■ Records for this exercise ■
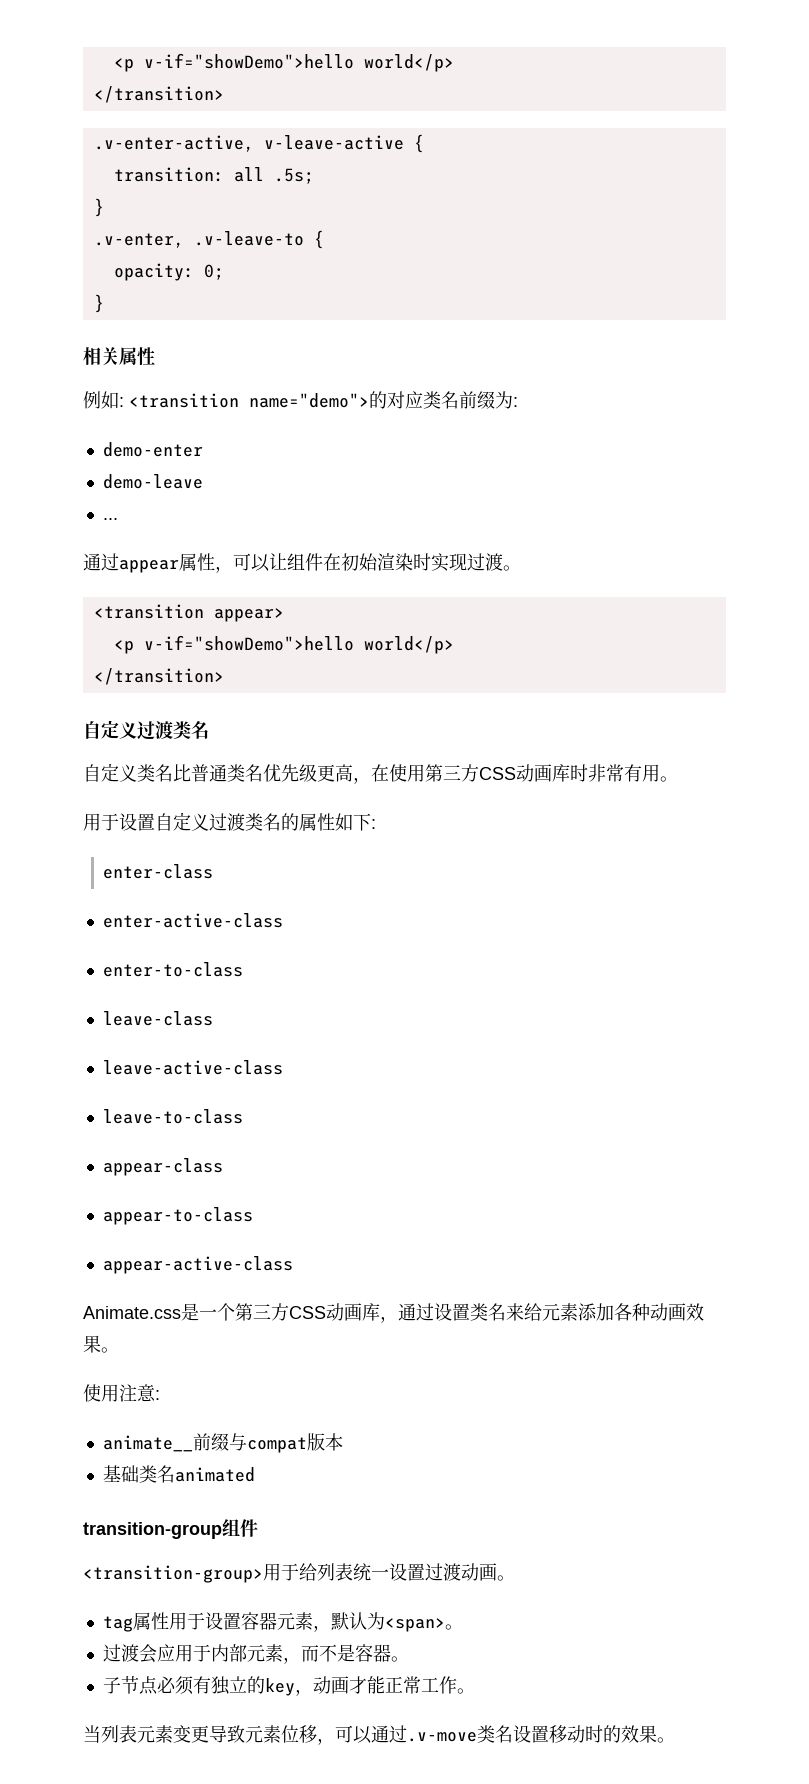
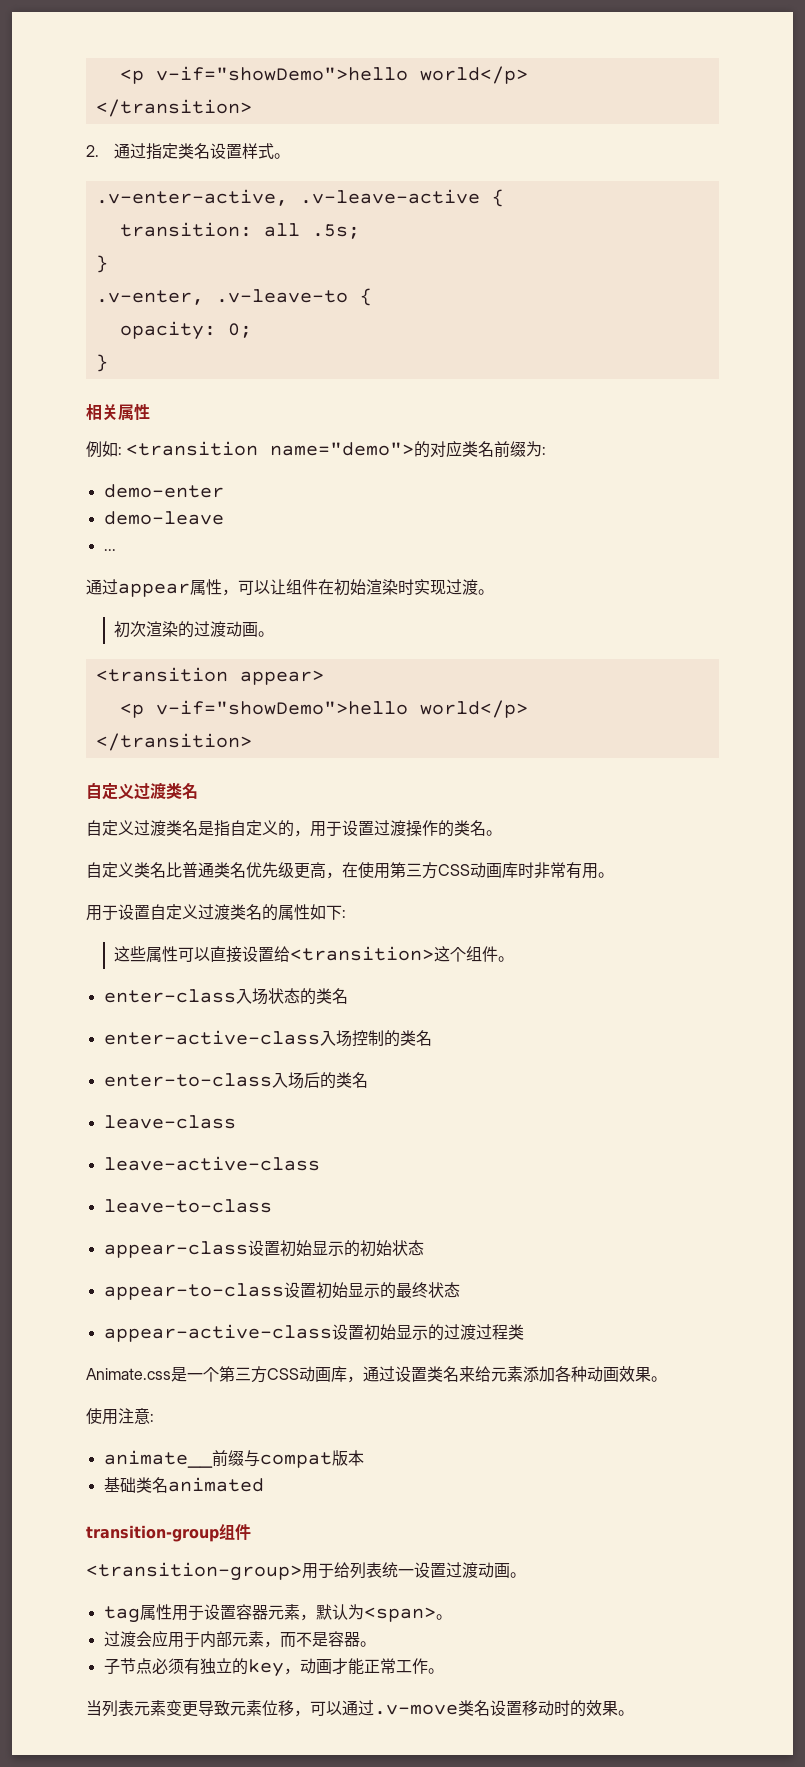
[113,53,454,72] [93,86,224,103] <p v-if="showDemo">hello world</p> // </transition> -> [119,66,528,84] [95,99,252,117] [86,143,290,160] <p v-if="showDemo">hello world</p> // </transition> // 2.通过指定类名设置样式。
[263,135,404,150] v-leave-active -> [299,189,480,204] .v-leave-active
(521, 568) none -> [113,621,274,638] // 初次渲染的过渡动画。
(209, 730) none -> [86,820,502,837] // 自定义过渡类名是指自定义的，用于设置过渡操作的类名。
[103,864,214,879] [102,913,283,928] [102,962,243,977] [102,1011,213,1026] [102,1060,283,1075] [102,1109,243,1124] [102,1158,223,1176] [102,1207,253,1225] [102,1256,293,1274] enter-class // enter-active-class // enter-to-class // leave-class // leave-active-class // leave-to-class // appear-class // appear-to-class // appear-active-class -> [113,946,514,963] [103,988,348,1005] [103,1030,432,1047] [103,1072,368,1089] [103,1115,236,1129] [103,1156,320,1171] [103,1199,272,1213] [103,1240,424,1258] [103,1282,460,1300] [103,1324,524,1342] 这些属性可以直接设置给<transition>这个组件。 // enter-class入场状态的类名 // enter-active-class入场控制的类名 // enter-to-class入场后的类名 // leave-class // leave-active-class // leave-to-class // appear-class设置初始显示的初始状态 // appear-to-class设置初始显示的最终状态 // appear-active-class设置初始显示的过渡过程类

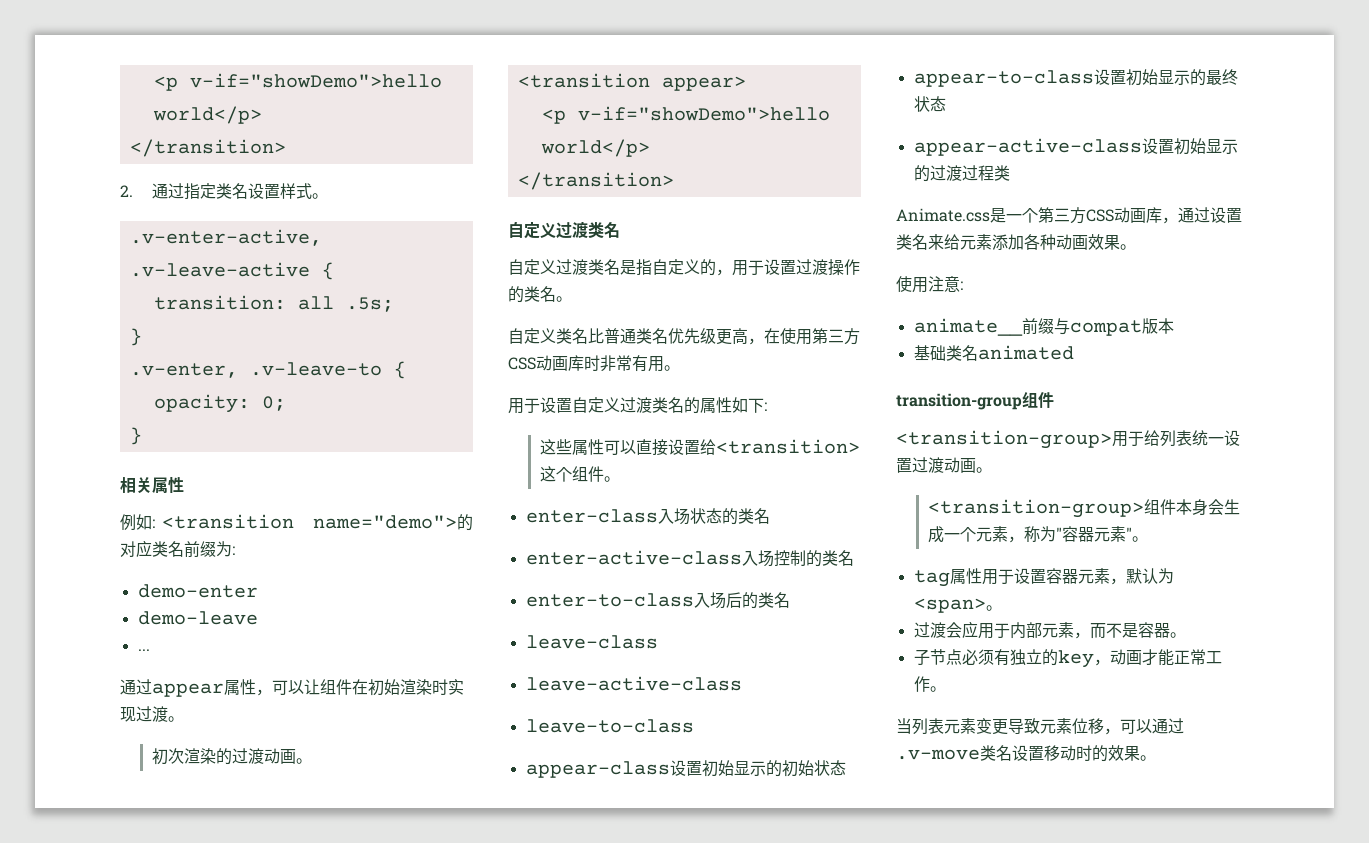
(526, 1575) none -> [927,499,1240,518] [927,526,1148,543] // <transition-group>组件本身会生成一个元素，称为"容器元素"。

■ Work to complete ■
Filter the data down to the lines that contain the string "none", and copy them.

■ Output for this task ■
(521, 568) none -> [113,621,274,638] // 初次渲染的过渡动画。
(209, 730) none -> [86,820,502,837] // 自定义过渡类名是指自定义的，用于设置过渡操作的类名。
(526, 1575) none -> [927,499,1240,518] [927,526,1148,543] // <transition-group>组件本身会生成一个元素，称为"容器元素"。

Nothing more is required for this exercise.